Dal dizionario Treccani versione Web:
vulneràbile agg. [dal lat. vulnerabĭlis, der. di vulnerare «ferire»]. –
Che può essere ferito, che può essere attaccato, leso o danneggiato.
O ancora: esposto, scoperto, sensibile.
Capita che parlando il “politichese” locale, non solo con gli addetti, ma
anche e soprattutto con coloro che hanno un forte coinvolgimento per
quanto riguarda tutte le situazioni di disagio che la società civile tende
a marginalizzare (mettendo in campo interventi che il più delle volte
celebrano il bisogno di tutele e supporto, piuttosto che cercare di
eliminarlo), si senta più volte utilizzare l’espressione “fasce deboli”
della popolazione per indicare genericamente bambini, persone con
disabilità, anziani, ma anche e più nello specifico, stranieri (chi è alle
prese con la propria condizione di immigrato), donne, donne
immigrate, donne incinte, donne vittime di violenza, bambini vittime di
violenza, anziani vittime di violenza...
Proseguendo l’analisi e cercando di affrontare i concetti dalla
prospettiva del principio che li genera, viene da pensare a quanto sia
brutta questa espressione “fasce deboli” e a quanto l’utilizzo di questa
rischi di essere un modo per “accatastare” come “bisognoso” chi non
può difendersi, per un motivo o per un altro.
Invece è più giusto pensare che se qualcuno in generale presenta una
debolezza, nella maggior parte dei casi non è una sua scelta, ma
sono le condizioni naturali o sociali che determinano questo suo stato.
Essere bambini o anziani o donne o animali è inevitabile, essere
poveri, ammalati, soli, può essere stato inevitabile.
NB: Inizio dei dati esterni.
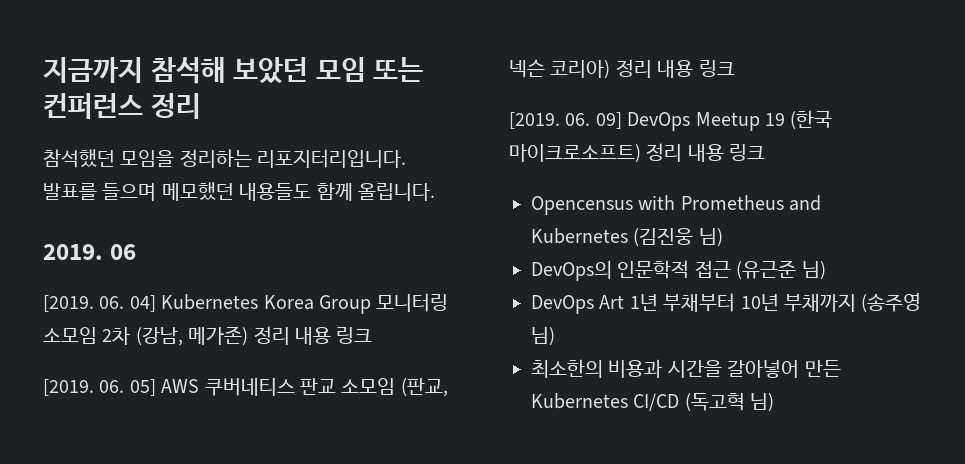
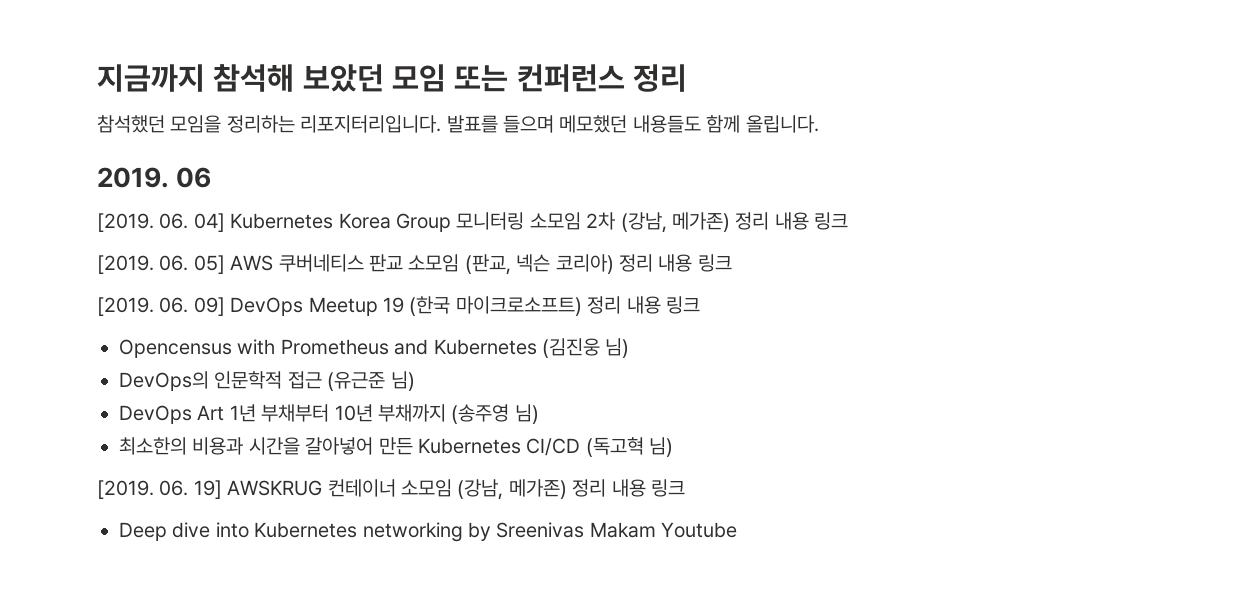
(775, 402) none -> [97,479,685,500] [119,522,738,542] // [2019. 06. 19] AWSKRUG 컨테이너 소모임 (강남, 메가존) 정리 내용 링크 // Deep dive into Kubernetes networking by Sreenivas Makam Youtube

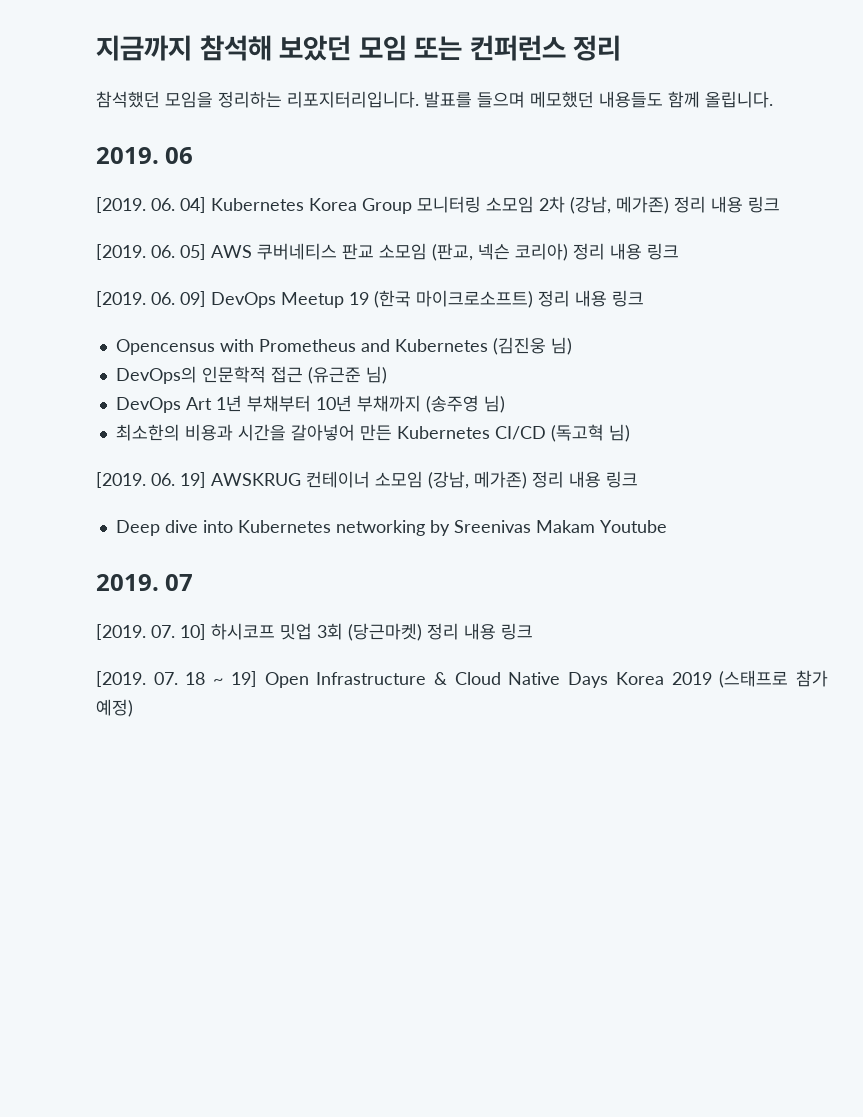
(738, 530) none -> [96,574,194,591] [96,623,533,641] [96,670,828,688] [96,699,133,717] // 2019. 07 // [2019. 07. 10] 하시코프 밋업 3회 (당근마켓) 정리 내용 링크 // [2019. 07. 18 ~ 19] Open Infrastructure & Cloud Native Days Korea 2019 (스태프로 참가 예정)

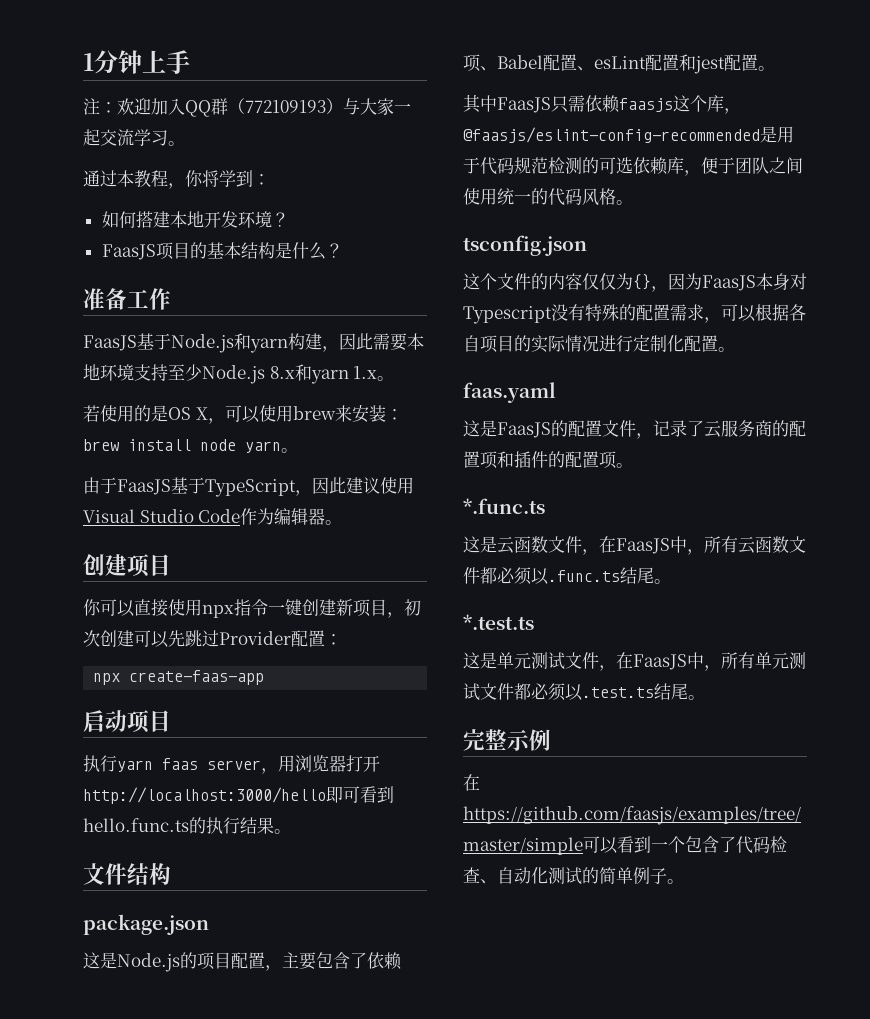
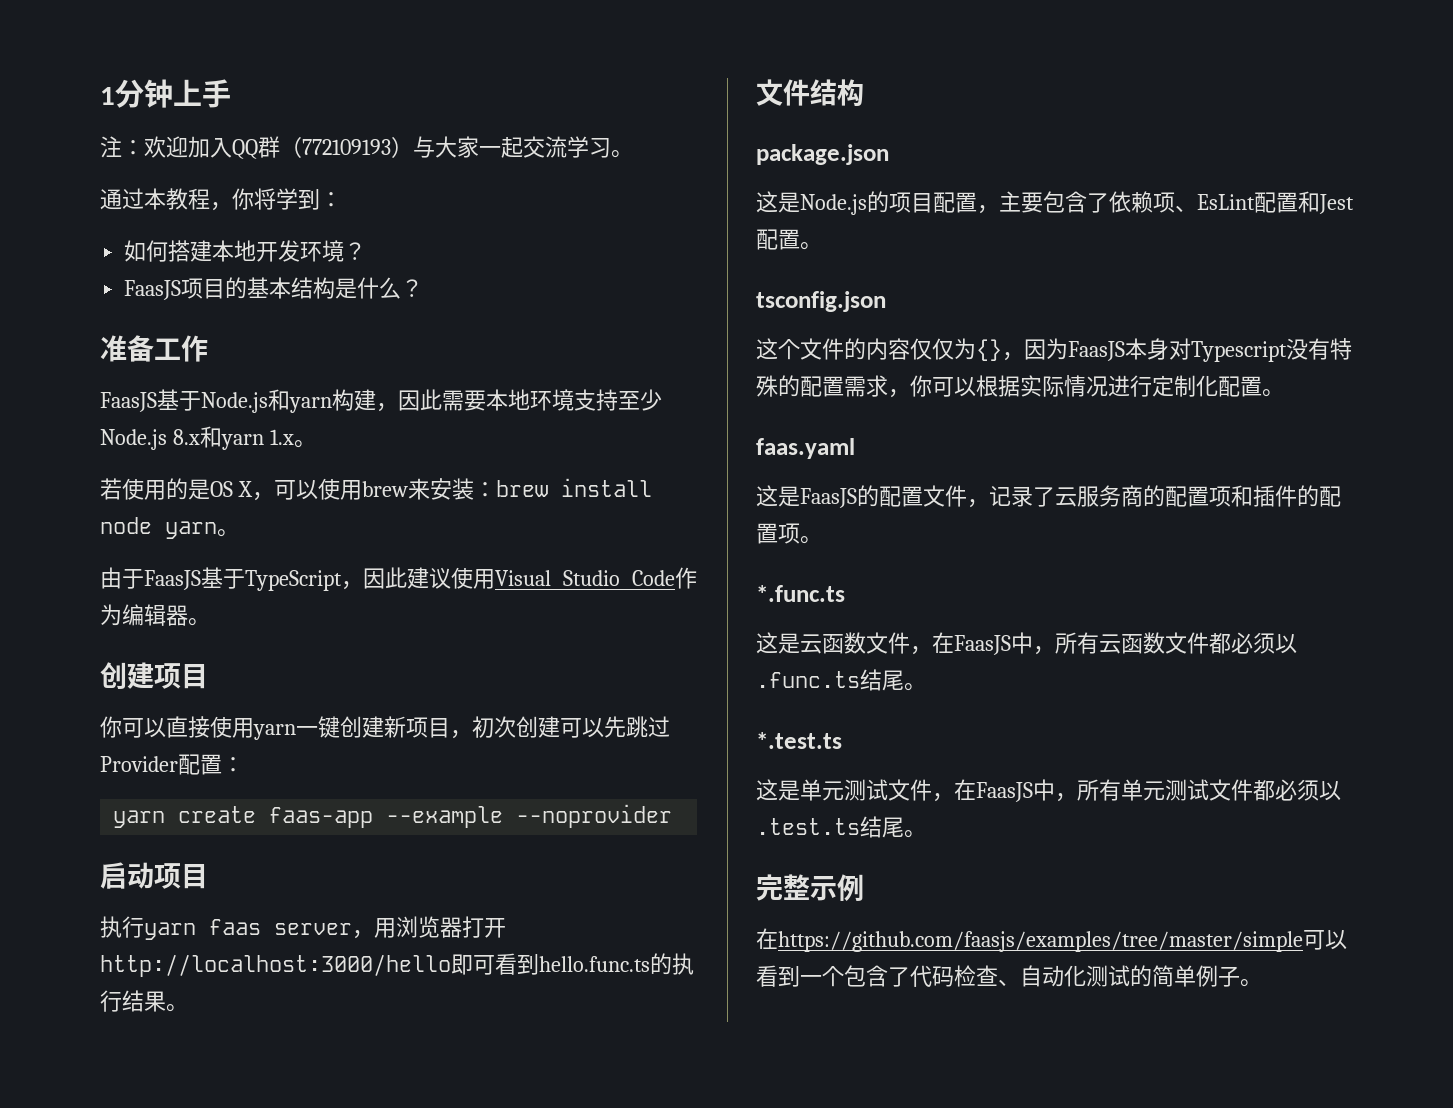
[202,599,268,618] npx指令 -> [253,724,296,740] yarn
[93,670,265,685] npx create-faas-app -> [113,804,673,828] yarn create faas-app --example --noprovider
[497,54,775,74] [463,94,741,114] [463,126,794,143] [463,157,803,176] [463,188,616,206] Babel配置、esLint配置和jest配置。 // 其中FaasJS只需依赖faasjs这个库，@faasjs/eslint-config-recommended是用于代码规范检测的可选依赖库，便于团队之间使用统一的代码风格 -> [1197,191,1354,214] [756,229,800,250] EsLint配置和Jest配置
(721, 320) none -> [910,375,932,397] 你
[789,304,806,321] [463,335,531,353] 各自项目的 -> (1020, 386) none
Accettare la naturalità della maggiorparte delle condizioni sopra citate
servirebbe a modificare il discorso relativo a “chi ha bisogno” e “di che
cosa”.
A questo proposito si potrebbero modificare tutti i termini e tutte quelle
espressioni che tanto ci sforziamo di elaborare, cercando allo stremo
quello più “politically correct” o che comunque non leda una miriade di
sensibilità.
Il termine “vulnerabile” sembra il più adatto per spazzare via tutta la
facciata di compassione misto pena che spesso si riserva a qualcuno
in stato di necessità, e forse permette di tornare a una vicinanza alla
realtà delle cose, contemplando tutti gli elementi che orbitano intorno
a chi è (a questo punto va sdoganato) vulnerabile, ponendo al centro
non il bisogno di qualcosa, nemmeno la mancanza di qualcos’altro,
bensì la possibilità di essere ferito-attaccato-leso-danneggiato, proprio
perchè può essere scoperto, quindi esposto, per cui sensibile ad
attacchi.
Allo stesso tempo, con questo termine viene richiamata la
responsabilità di chi invece vulnerabile non lo è (momentaneamente
magari…) ma può e deve fare parte del binomio “colpevole-colpito”,
nel senso che se qualcuno è vulnerabile, è perchè qualcun altro può
colpirlo e ferirlo, e il carico se lo devono prendere tutti quelli che sono
dei possibili “danneggiatori” con i loro comportamenti incoscienti e
inconsapevoli.
Sembra una sciocchezza, ma il significato delle parole non è sempre
così scontato e ogni volta che le utilizziamo dovremmo interrogarci un
pò di più sul fatto che con un termine ci stiamo riferendo a una
situazione particolare ma che può avere bisogno di una definizione
basata più sulle condizioni universali del genere umano, piuttosto che
sulla singolarità di chi vive fuori dai canoni di “normalità” dettati dai
regolamenti.
In questo modo si può pensare di responsabilizzare chi si sente
esonerato dalla preoccupazione della vulnerabilità degli altri,
richiamandolo a un ruolo sociale e civile che il suo comportamento di
cittadino dovrebbe imporgli a prescindere.